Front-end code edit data
Start of Block
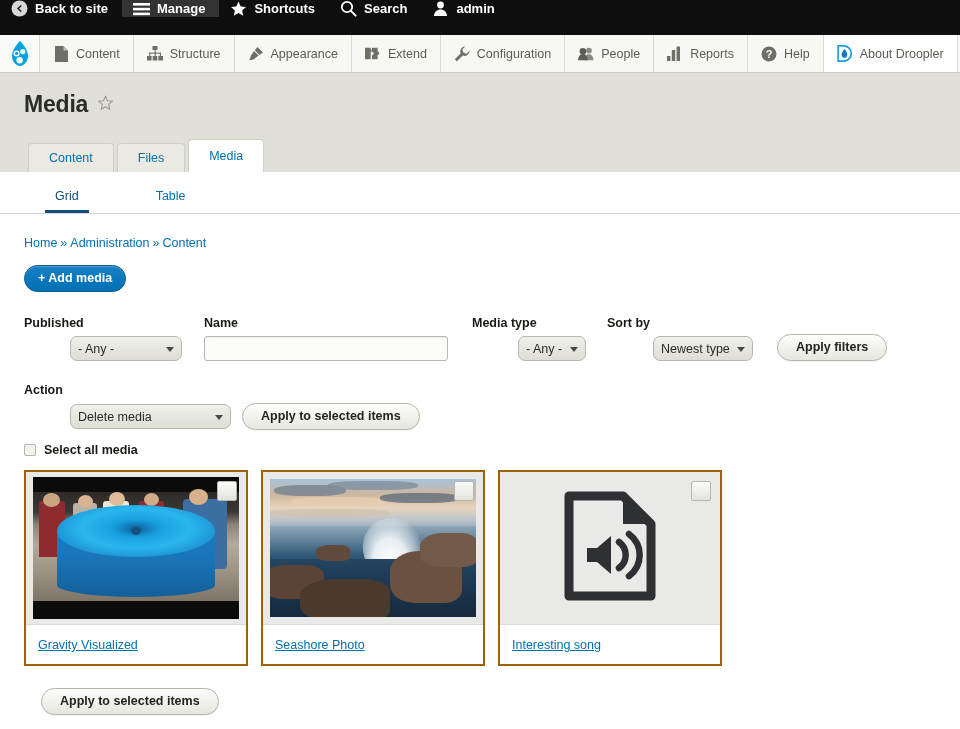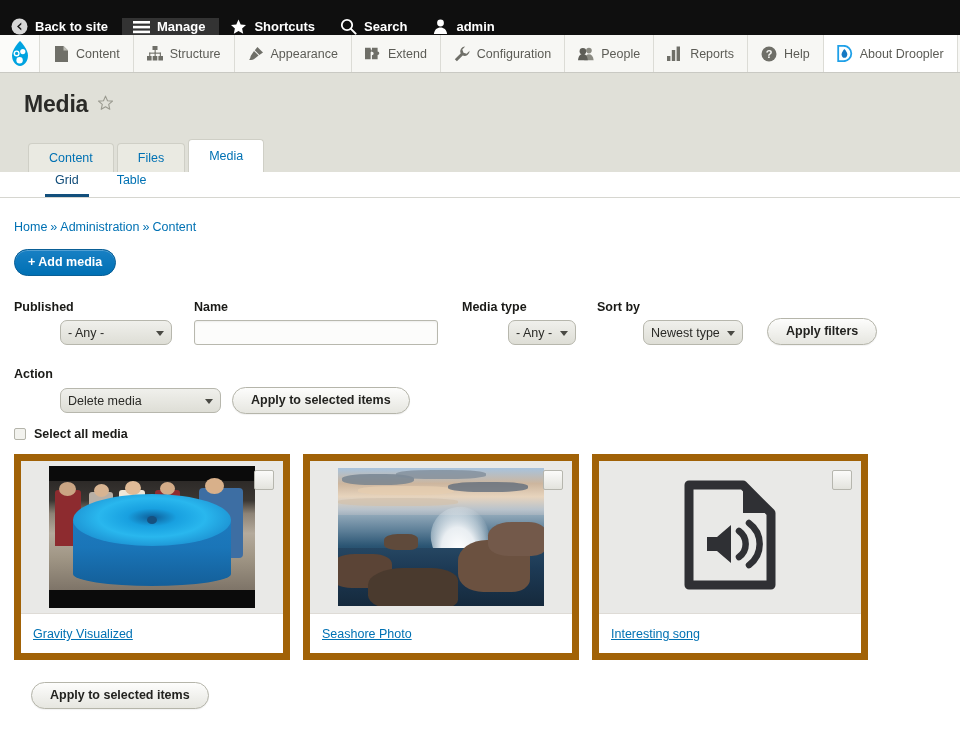--- a/index.html
+++ b/index.html
@@ -10,21 +10,21 @@
     background: #fff;
     font-family: "Liberation Sans", "DejaVu Sans", sans-serif;
     -webkit-font-smoothing: antialiased;
   }
 
   
   .admin-toolbar {
     height: 35px;
     background: #0f0f0f;
     display: flex;
-    align-items: flex-end;
+    align-items: flex-start;
     color: #fff;
     font-size: 13px;
     font-weight: bold;
   }
   .tb-item {
     display: flex;
     align-items: center;
     gap: 7px;
     padding: 0 14px 0 11px;
     color: #fff;
@@ -118,38 +118,39 @@
   
   .main {
     background: #fff;
     padding: 0;
   }
   .secondary-tabs {
     display: flex;
     align-items: flex-end;
     padding: 16px 0 0 45px;
     border-bottom: 1px solid #d6d6d0;
-    height: 26px;
+    height: 42px;
+    gap: 39px;
   }
   .stab {
     font-size: 12.5px;
     color: #0071b3;
     text-decoration: none;
     padding: 0 10px 7px 10px;
     margin-right: 18px;
     border-bottom: 3px solid transparent;
     white-space: nowrap;
   }
   .stab.active {
     color: #0f4b78;
     border-bottom-color: #124f7c;
     font-weight: normal;
   }
 
-  .content-wrap { padding: 0 14px; }
+  .content-wrap { padding: 0 24px; }
 
   .breadcrumb {
     font-size: 12.5px;
     color: #0071b3;
     padding: 22px 0 0 0;
   }
   .breadcrumb a { color: #0071b3; text-decoration: none; }
   .bc-sep { color: #0071b3; margin: 0 3px; }
 
   .add-media-btn {
@@ -264,22 +265,22 @@
     cursor: pointer;
   }
 
   
   .media-grid {
     display: flex;
     gap: 13px;
     margin-top: 13px;
   }
   .media-card {
-    width: 276px;
-    border: 7px solid #a16207;
+    width: 224px;
+    border: 2px solid #a16207;
     background: #f9a8d4;
     position: relative;
   }
   .card-thumbwrap {
     background: #e9e9e7;
     height: 152px;
     display: flex;
     align-items: center;
     justify-content: center;
     position: relative;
End of Block
• TASK REQUIREMENTS:
When the word "content" shows up in a line of the entries, pull that line out.

• RESPONSE:
-  .content-wrap { padding: 0 14px; }
+  .content-wrap { padding: 0 24px; }
     justify-content: center;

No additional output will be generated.